Hace unos días tuve una charla de esas que revelan más de lo que uno espera. En la mesa se sentaron un político que, en teoría, debería cargar con las banderas de la derecha, y un joven líder sindical que, en teoría, tendría que ser progresista y de izquierda. Dos mundos que, según los manuales de ciencia política, deberían repelerse como polos opuestos. Y sin embargo, ¡sorprais!, coincidían en la mayoría de los diagnósticos, necesidades y soluciones para la gente del territorio en el que se desarrollaba la conversación.
La moraleja es clara, esas etiquetas ideológicas del siglo XX “derecha, izquierda, liberal, socialista” se han convertido en piezas de museo. Hoy son más lastre que brújula, un estorbo para construir escenarios políticos que realmente pongan en el centro al ciudadano, y no a los clubes de Tobi disfrazados de partidos políticos ni a los carteles cuasimonopólicos que administran el poder como si fueran franquicias de hamburguesas.
En la conversación, tanto el político como el sindicalista eran pragmáticos, cada uno defendiendo los intereses de su organización. Pero quedó claro que, a través del diálogo y del conocimiento, la convergencia hacia el bien común no es imposible. Es más, surge de manera natural cuando se deja de hablar en claves de dogma y se empieza a pensar en claves de realidad.

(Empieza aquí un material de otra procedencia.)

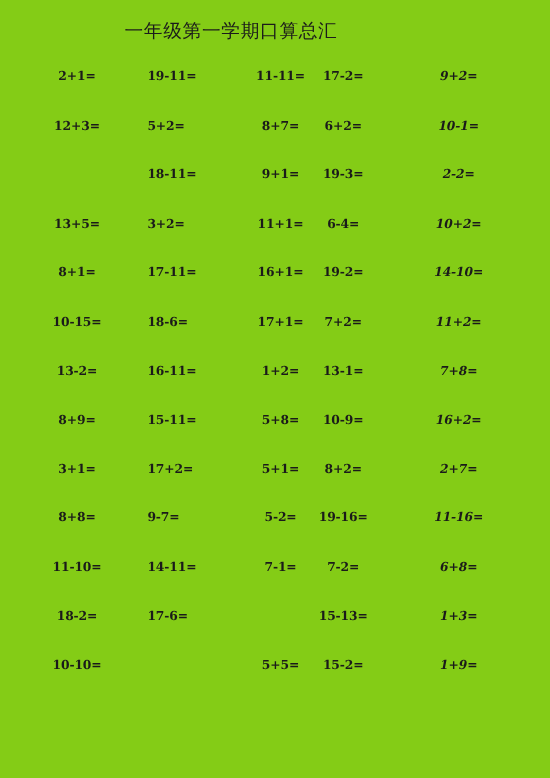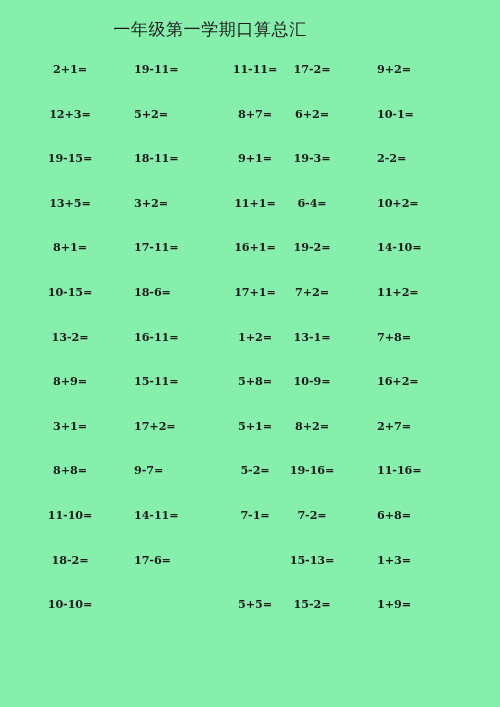--- a/index.html
+++ b/index.html
@@ -19,7 +19,7 @@
     position: relative;
     width: 500px;
     height: 707px;
-    background: #86efac;
+    background: #84cc16;
     box-sizing: border-box;
   }
 

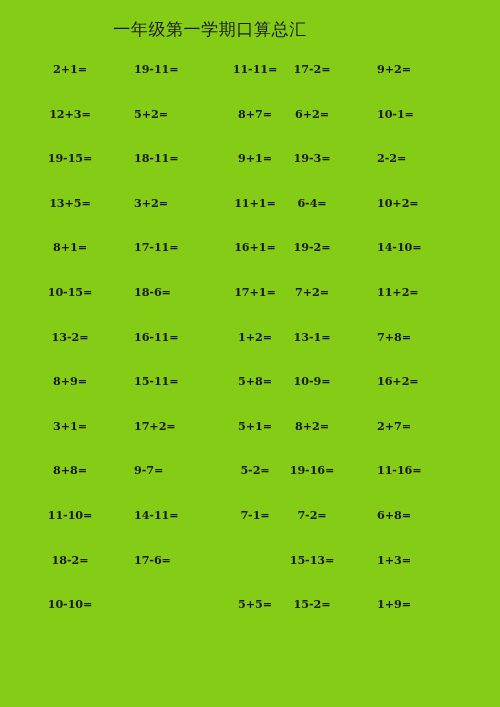--- a/index.html
+++ b/index.html
@@ -66,7 +66,7 @@
   .col-1 { left: 134px; width: 80px;  text-align: left;   }
   .col-2 { left: 215px; width: 80px;  text-align: center;   }
   .col-3 { left: 272px; width: 80px;  text-align: center; }
-  .col-4 { left: 377px; width: 80px;  text-align: left;   }
+  .col-4 { left: 377px; width: 80px;  text-align: center; font-style: italic;   }
 </style>
 </head>
 <body>

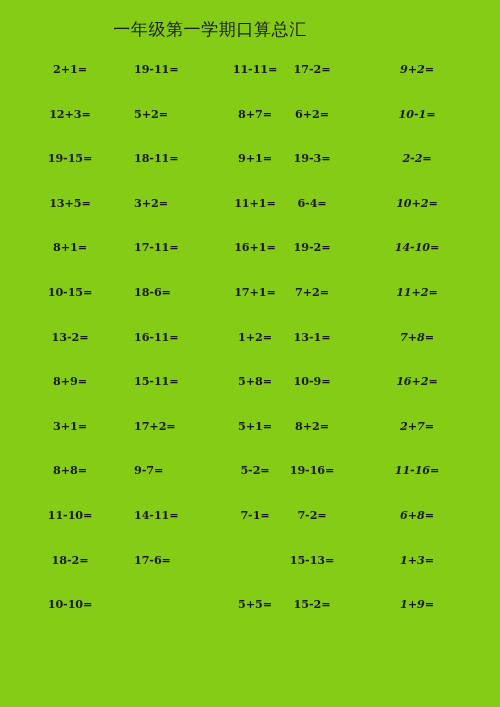--- a/index.html
+++ b/index.html
@@ -94,7 +94,6 @@
     </div>
 
     <div class="problem-row">
-      <div class="problem-cell col-0">19-15=</div>
       <div class="problem-cell col-1">18-11=</div>
       <div class="problem-cell col-2">9+1=</div>
       <div class="problem-cell col-3">19-3=</div>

Fue entonces cuando recordé a Joseph Stiglitz y su concepto de “capitalismo progresista”. Un modelo que propone equilibrar las fuerzas del mercado con las necesidades sociales, desmontando la ficción del neoliberalismo extremo que, lejos de fortalecer al capital, lo ha debilitado al crear desigualdades estructurales y distorsionar los propios mercados. La premisa es muy simple y, al mismo tiempo, revolucionaria, la economía debe estar al servicio de la sociedad, y no la sociedad encadenada a los caprichos de la economía.
En “Camino de libertad”, Stiglitz va todavía más lejos. No se trata de maquillar al capitalismo con programas sociales solamente, sino de rescatar la idea de que los mercados necesitan reglas claras, instituciones sólidas y un Estado que no sea ni leviatán ni espectador indiferente, sino árbitro que garantice oportunidades reales. Porque, nos dice, la verdadera libertad no es esa premisa neoliberal de “el que pueda, que sobreviva”, sino la capacidad efectiva de las personas para desplegar sus talentos y vivir con dignidad. La igualdad de oportunidades no es retórica, es condición de posibilidad de cualquier democracia que no quiera autodestruirse.
Ahora bien, mientras uno lee estas ideas y pensamos en nuestro México, la disonancia es inevitable. Nuestra presidenta parece gastar demasiado capital político en defender el legado de su antecesor, como si la historia y la verdad necesitara abogados defensores desde Palacio Nacional. Nadie discute que el liderazgo del expresidente Andres Manuel Lopez Obrador fue determinante, pero ¿cómo encajar en pleno 2025 la gestión cotidiana de un país con el mantra de “primero los pobres”, si la realidad muestra contradicciones un día sí y otro también? Muchos viajes y herencias surgen dia con día.
El ritual de cada mañana se ha convertido en un duelo contra “comentócratas” , como les llaman desde la tribuna presidencial. Mientras tanto, los problemas estructurales del país siguen acumulándose como baches en el periferico: inseguridad, desigualdad, falta de innovación, crisis climática, precariedad laboral. Y nosotros, entretenidos con discusiones huachicoleras de gasolina, de poder, de lealtades; que nos distraen del verdadero debate: ¿qué modelo de país estamos construyendo?
Stiglitz lo dice claro, un capitalismo sin brújula social termina siendo autodestructivo. Y México, si no redefine y consolida pronto su camino en unidad, corre el riesgo de quedarse atrapado en el peor de los mundos, con una clase política obsesionada con símbolos y pleitos de coyuntura, con una clase empresarial “de cuates” esa donde se socializan las pérdidas y se privatizan las ganancias y con una ciudadanía que sigue esperando que alguien tome en serio la promesa de libertad y bienestar.
¿Primero los pobres? Claro. Pero no en los discursos. No en los spots. No en la retórica mañanera. Primero los pobres en las decisiones estructurales, en el presupuesto, en la política industrial, en la educación, en la innovación y en el Estado de derecho. Lo demás, puro humo. ¿ Urgente una oposición con rumbo y patriota ?
Como advierte Joseph Stiglitz: “El éxito del capitalismo no puede medirse por la riqueza de los de arriba, sino por la prosperidad compartida que genera para la mayoría.”